Steven Hess was born in Amsterdam, Holland in 1938, after his German parents were forced to flee Nazi Germany. After the fall of Holland, the Nazis interned Steven, his twin sister Marion and their parents in first the Westerbork transit camp, and later the infamous Bergen-Belsen concentration camp. The family was imprisoned from 1942 until their liberation by the Russians in 1945, after surviving what became known as the “Lost Transport”—one of several trains full of prisoners sent out of Bergen Belsen in desperation by the Nazis, who knew the war was ending and the Allies were nearly at their doorsteps.
After miraculously surviving as an intact nuclear family, Steven, Marion and their parents arrived in the United States on January 1, 1947, aboard the RMS Queen Elizabeth. To this day, Mr. Hess recalls waking up to see the Statue of Liberty as the ship entered New York Harbor, and hearing his father’s reassurance that they were now safe.
Mr. Hess began his Scouting journey early in his new life in the United States, achieving Eagle Scout in 1955. He is a graduate of Columbia College, where he was active in the Naval ROTC program and Rifle Team. Mr. Hess then served as an officer aboard the Destroyer USS Forest Sherman, during its operations in The Bay of Pigs, as well as the Mediterranean and North Atlantic. After his sea tour, Mr. Hess served ashore as Public Relations Officer with the Third Naval District, where his duties included covering the sinking of the USS Thresher. He separated from service with the rank of Lieutenant.
Following military service, he was employed at The New York Times, and then as a public relations specialist with the Western Electric Company. In 1967 he joined the then-prominent photographic equipment company Berkey Photo, serving in a variety of roles—eventually as president of the firm’s manufacturing division.
In 1975 Mr. Hess moved to Rochester, NY and purchased Saunders Photo/Graphic, at the time a six-person photographic equipment company. Later renamed The Saunders Group, the company grew to one of the most successful and respected U.S. manufacturers and distributors of professional photographic equipment. Saunders manufactured or imported over a dozen different brands, and employed over one-hundred people in Rochester.

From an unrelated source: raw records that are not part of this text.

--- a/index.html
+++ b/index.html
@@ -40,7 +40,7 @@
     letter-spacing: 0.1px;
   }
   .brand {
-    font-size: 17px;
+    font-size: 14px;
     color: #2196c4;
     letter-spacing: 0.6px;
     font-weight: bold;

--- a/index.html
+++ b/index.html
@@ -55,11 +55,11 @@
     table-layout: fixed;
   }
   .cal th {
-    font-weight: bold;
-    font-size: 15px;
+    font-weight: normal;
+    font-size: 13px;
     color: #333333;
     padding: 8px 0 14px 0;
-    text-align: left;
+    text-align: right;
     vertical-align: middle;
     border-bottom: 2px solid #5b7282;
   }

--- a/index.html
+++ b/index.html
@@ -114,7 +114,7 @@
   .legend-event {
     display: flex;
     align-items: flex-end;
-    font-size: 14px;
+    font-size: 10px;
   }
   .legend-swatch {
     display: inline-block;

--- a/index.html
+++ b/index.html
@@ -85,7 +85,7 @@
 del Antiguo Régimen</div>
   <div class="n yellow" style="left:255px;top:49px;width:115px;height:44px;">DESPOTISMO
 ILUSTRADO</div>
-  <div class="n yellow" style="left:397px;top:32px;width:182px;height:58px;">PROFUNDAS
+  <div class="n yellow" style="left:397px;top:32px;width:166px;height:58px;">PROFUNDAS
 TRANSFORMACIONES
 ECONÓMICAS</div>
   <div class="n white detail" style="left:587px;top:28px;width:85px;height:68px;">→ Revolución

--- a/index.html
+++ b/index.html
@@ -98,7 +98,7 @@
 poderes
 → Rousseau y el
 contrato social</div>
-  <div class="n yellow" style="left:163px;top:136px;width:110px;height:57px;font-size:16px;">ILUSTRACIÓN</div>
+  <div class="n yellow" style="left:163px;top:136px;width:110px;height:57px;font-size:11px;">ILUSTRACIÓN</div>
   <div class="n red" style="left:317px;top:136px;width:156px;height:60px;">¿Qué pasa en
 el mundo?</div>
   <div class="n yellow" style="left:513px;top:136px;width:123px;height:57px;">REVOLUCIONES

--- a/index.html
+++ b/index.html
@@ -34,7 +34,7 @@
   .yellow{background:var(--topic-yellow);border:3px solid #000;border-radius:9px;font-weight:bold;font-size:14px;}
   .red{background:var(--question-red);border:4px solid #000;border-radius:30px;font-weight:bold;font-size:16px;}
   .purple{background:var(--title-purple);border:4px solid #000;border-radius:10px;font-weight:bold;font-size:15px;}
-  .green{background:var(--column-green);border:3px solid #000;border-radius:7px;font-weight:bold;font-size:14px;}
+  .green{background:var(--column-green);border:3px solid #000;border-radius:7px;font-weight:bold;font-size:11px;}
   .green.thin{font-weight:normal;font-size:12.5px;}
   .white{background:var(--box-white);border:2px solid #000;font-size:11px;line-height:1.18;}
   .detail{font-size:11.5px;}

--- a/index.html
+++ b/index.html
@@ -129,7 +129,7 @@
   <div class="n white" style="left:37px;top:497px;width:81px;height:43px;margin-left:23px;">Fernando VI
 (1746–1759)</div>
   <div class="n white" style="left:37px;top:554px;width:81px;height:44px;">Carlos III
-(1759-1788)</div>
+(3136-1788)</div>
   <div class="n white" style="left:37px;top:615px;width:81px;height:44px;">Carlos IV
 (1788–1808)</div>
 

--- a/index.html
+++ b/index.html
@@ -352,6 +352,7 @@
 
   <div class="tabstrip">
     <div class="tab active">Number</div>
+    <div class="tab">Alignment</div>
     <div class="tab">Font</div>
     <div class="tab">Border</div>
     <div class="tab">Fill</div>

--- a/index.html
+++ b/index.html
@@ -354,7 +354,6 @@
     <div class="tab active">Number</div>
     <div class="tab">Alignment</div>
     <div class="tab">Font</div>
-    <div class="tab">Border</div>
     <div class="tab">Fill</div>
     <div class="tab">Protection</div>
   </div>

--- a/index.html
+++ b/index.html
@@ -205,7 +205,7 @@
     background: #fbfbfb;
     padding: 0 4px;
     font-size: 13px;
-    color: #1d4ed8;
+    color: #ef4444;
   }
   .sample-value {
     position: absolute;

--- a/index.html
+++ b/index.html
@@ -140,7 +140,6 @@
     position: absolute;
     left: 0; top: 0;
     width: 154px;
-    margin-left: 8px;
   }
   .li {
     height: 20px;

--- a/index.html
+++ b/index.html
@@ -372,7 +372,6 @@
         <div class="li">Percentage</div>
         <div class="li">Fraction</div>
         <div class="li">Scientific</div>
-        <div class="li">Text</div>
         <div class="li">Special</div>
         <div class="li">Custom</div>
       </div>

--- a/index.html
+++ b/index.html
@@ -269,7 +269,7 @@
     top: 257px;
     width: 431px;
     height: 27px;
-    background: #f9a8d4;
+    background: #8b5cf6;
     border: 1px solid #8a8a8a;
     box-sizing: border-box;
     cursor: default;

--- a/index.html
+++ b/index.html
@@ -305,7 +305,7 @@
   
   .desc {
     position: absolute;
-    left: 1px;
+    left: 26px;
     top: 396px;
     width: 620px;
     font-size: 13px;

Many of these employees worked their entire careers at the company, reflecting positively on the quality of leadership and the care Mr. Hess showed for them. Mr. Hess successfully sold the business in 1998, and shared a substantial portion of the sale proceeds with his employees.
Not content to retire, Mr. Hess accepted a very different role, as Chief Financial Officer of Finger Lakes Clinical Research. He grew this company from a small niche practice into a nationally recognized Central Nervous System clinical research practice, with a specialty in Pediatric research. He retired in 2019.